Qantas Group’s CEO, Alan Joyce, and the MCA’s Director, Elizabeth Ann Macgregor OBE, travelled to London to help launch the new display, alongside artist Susan Norrie and Leanne Bennett, Gordon Bennett’s widow. They were welcomed by Tate Modern’s Director, Frances Morris and Tate’s Director of Collection for International Art, Gregor Muir.

Frances Morris said: “Tate Modern has always championed a more international story of art, and we are delighted to see Australian artists represented in our new displays alongside those from Europe, the Americas, Africa, Asia and the Middle East. Working with our partners at the MCA and Qantas, we look forward to showcasing more Australian acquisitions in London and beyond over the coming years.”

Alan Joyce said: “What we love about this programme is the opportunity to grow awareness of Australian art not just in Australia through the MCA, but on the global stage through Tate. It’s a really powerful and unique combination – two of the world’s most influential cultural institutions working side by side to win new audiences for the amazing artists that we have in our country. Qantas believes in the power of art to tell Australia’s story – our Indigenous identity, our modern development and our links to the world, which is so vital to our future. As Australia’s national carrier we are extremely proud to be involved in this program which helps to showcase the spirit of Australia to the world.”

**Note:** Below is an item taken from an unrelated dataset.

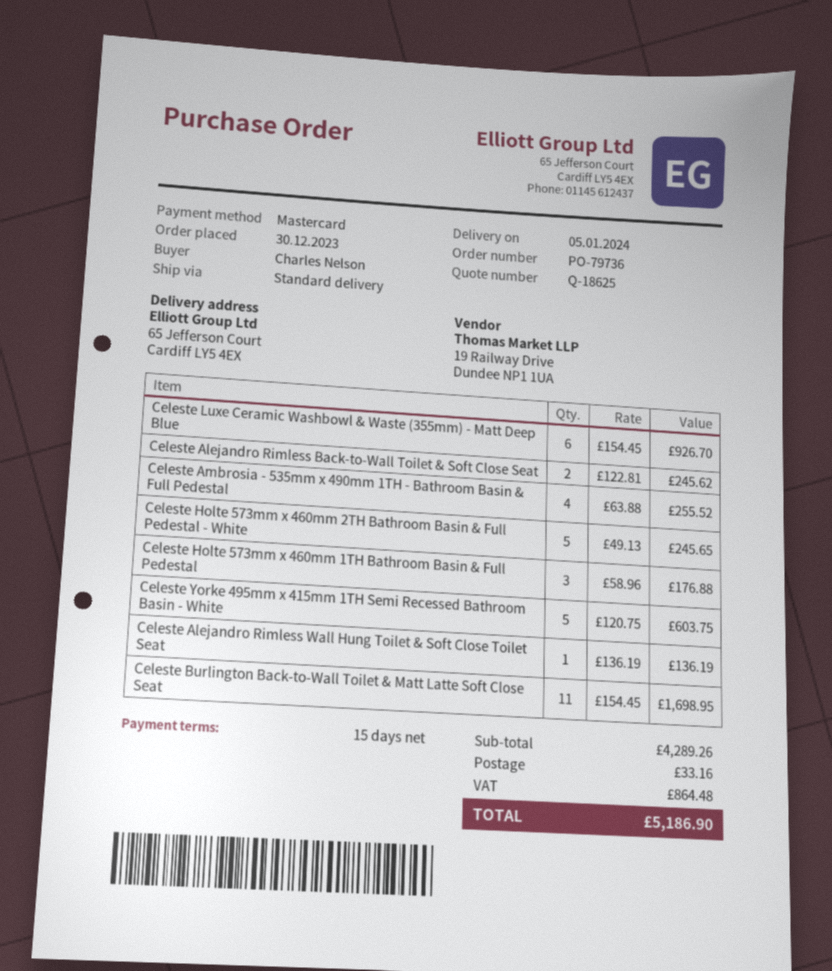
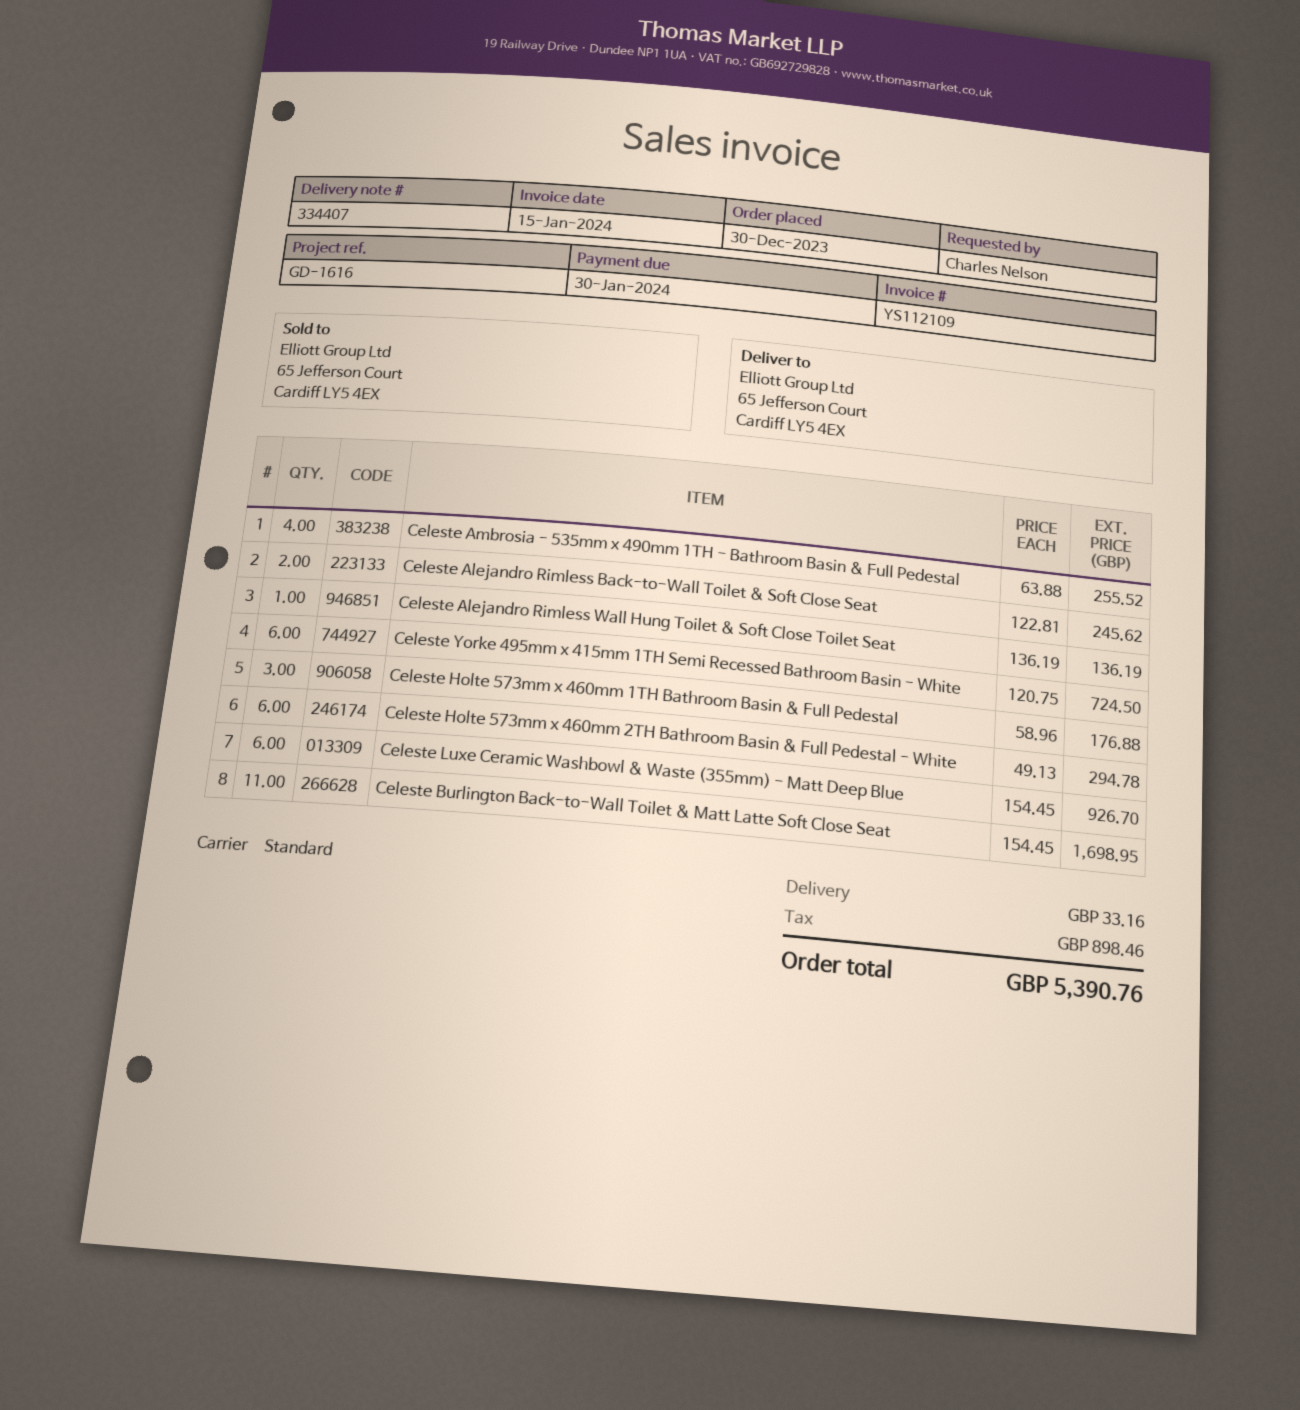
Celeste Holte 573mm x 460mm 2TH Bathroom Basin & Full Pedestal - White: 5 x 49.13 = 245.65 -> 6 x 49.13 = 294.78
Celeste Yorke 495mm x 415mm 1TH Semi Recessed Bathroom Basin - White: 5 x 120.75 = 603.75 -> 6 x 120.75 = 724.50
tax: 864.48 -> 898.46
total: 5186.90 -> 5390.76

Visitors to Tate Modern can find the works by Gordon Bennett and Susan Norrie on Level 2 of the Boiler House as part of the ‘Artist and Society’ display. This free collection display explores how artists respond to political contexts, raise awareness of social issues and argue for change in the world.

Gordon Bennett’s painting Possession Island (Abstraction) 1991 is based on an image of Captain Cook claiming the eastern coast of Australia in 1770. Bennett simultaneously obscures and draws attention to the Aboriginal man standing next to Cook, overlaying an abstract geometric shape which recalls constructivist art and the Aboriginal flag. Susan Norrie’s Transit 2011 is a video installation about the conflicting relationship between humanity and the natural world. It focuses on the Tōhoku earthquake and the meltdown of the Fukushima Daiichi Nuclear Power Plant as examples of the destructive power of nature and technology.

The ground-breaking collaboration between Tate, the MCA and Qantas was announced in 2015 as an ambitious five-year joint program. The program enables a range of major artworks by contemporary Australian artists to be acquired each year for the collections of the MCA and Tate, which are then owned and displayed by both institutions.

In the first year of the partnership, alongside works by Gordon Bennett and Susan Norrie, Tate and the MCA acquired a video installation by Vernon Ah Kee (tall man 2010) and an artist book of 16 prints by Judy Watson (a preponderance of aboriginal blood 2005). These were joined in 2017 by three paintings by Helen Johnson (Seat of Power 2016, Bad Debt 2016 and A Feast of Reason and a Flow of Soul 2016), an installation by Richard Bell (Embassy 2013-ongoing) and a video by Peter Kennedy with John Hughes (On Sacred Land 1983-4).